Dividend policy atLinear technology Harvard Case Solution & Analysis

Dividend policy atLinear technology Case Solution

The returning of cash to its shareholders or not would be unsafe for the company if the company took an irresponsible decision, in this situation, Linear technology corporation should not return the full amount to its shareholders that are around $1.5 billion it is because the current situation is not healthy for the company and the market and the holding of cash would allow the company to invest into new profitable projects that would help the company to avail the opportunity to sustain and increase the growth rate of the company. However, the company could return cash to its shareholders in the form of repurchasing stock despite dividends. It is because the repurchasing of stock is feasible for the company as the company had faced a decline in sales($47 million) in 2003 which was lower than that of the previous year i-e $54 million.

So repurchasing stock would be a productive option for both company and shareholders that allow the company to reduce the outstanding shares and it would enhance the stock price as well as the earnings per share. Furthermore, the holding of cash would increase the expenses of the company in the form of taxes so the company should the tax by reducing cash flow and increasing the payments to employees and the R&D while the company could enjoy the cheap tax by financing the project with debts. (See appendix-2)

Question No 4

Dividens and repurachsing stock

The dividend that the company would pay to its shareholders will be 4.90, which is calculated by the cash and short-term investment of $1552 million by the number of outstanding shares. The price of the share after paying a dividend is $36.33, which is calculated by adding the value per share to $31.43 and payinga dividend of $4.90. Additionally, the earnings of the company are calculated to be $218.16 million; whereas the earnings per share are calculated at 0.68 (R, 2020).
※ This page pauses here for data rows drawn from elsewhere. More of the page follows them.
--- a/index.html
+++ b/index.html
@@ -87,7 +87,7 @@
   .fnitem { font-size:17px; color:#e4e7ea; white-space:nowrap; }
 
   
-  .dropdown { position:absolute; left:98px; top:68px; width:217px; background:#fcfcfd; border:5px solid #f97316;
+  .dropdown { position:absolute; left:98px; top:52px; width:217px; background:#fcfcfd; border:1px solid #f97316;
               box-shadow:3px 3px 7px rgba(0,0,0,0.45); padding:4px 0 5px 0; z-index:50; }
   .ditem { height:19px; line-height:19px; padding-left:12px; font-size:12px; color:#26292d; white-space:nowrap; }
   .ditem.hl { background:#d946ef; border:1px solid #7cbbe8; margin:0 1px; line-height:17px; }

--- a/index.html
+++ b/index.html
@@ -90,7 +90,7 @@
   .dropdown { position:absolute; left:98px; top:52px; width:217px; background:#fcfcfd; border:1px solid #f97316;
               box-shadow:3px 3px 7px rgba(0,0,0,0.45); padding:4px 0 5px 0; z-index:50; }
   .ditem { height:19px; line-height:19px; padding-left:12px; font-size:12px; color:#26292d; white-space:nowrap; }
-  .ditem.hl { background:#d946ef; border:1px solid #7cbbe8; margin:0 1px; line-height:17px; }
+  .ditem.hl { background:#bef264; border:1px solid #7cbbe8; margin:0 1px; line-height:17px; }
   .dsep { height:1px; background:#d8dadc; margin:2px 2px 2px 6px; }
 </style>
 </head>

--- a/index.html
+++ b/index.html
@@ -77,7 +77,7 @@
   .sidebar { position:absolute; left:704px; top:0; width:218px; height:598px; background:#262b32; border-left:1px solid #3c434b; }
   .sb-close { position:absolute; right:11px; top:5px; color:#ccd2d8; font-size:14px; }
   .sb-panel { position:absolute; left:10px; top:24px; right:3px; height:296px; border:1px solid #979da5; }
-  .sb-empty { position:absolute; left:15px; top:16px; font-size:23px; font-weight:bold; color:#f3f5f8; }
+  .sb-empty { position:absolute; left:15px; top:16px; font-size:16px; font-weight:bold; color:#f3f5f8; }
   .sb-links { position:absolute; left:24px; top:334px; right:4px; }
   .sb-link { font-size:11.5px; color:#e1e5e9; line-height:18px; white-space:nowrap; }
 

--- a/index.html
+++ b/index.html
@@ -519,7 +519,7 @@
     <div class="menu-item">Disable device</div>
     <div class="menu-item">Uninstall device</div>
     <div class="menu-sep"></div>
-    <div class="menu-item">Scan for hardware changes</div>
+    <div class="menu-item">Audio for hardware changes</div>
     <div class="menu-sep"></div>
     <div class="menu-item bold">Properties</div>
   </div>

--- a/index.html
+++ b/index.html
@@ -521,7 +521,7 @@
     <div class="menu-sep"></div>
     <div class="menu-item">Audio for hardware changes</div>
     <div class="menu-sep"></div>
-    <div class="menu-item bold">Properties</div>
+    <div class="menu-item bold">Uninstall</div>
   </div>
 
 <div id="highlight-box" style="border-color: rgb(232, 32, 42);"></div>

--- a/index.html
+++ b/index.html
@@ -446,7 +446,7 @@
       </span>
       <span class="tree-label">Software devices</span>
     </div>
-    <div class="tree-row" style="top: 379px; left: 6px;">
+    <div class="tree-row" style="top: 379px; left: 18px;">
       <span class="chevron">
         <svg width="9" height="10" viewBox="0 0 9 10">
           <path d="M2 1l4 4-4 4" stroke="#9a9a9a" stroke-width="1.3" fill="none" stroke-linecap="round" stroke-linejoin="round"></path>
The case analysis of the company indicates that if the company would pay the entire cash to the shareholders in the form of dividends then the expected outstanding shares would be around $316.2million while the value per share would be around $31.43.  The market value can be calculated by multiplying the outstanding shares number and the value per share hence the total market value would be around $9938.166 million.

From a net income of $197.6 by the outstanding shares, the current earnings per share can be calculated as $0.62 hence the company would pay a 4.90 dividend to its shareholders which are calculated by the cash and investment ($1552 million short-term investment) by the number of the outstanding shares (Romus, 2020).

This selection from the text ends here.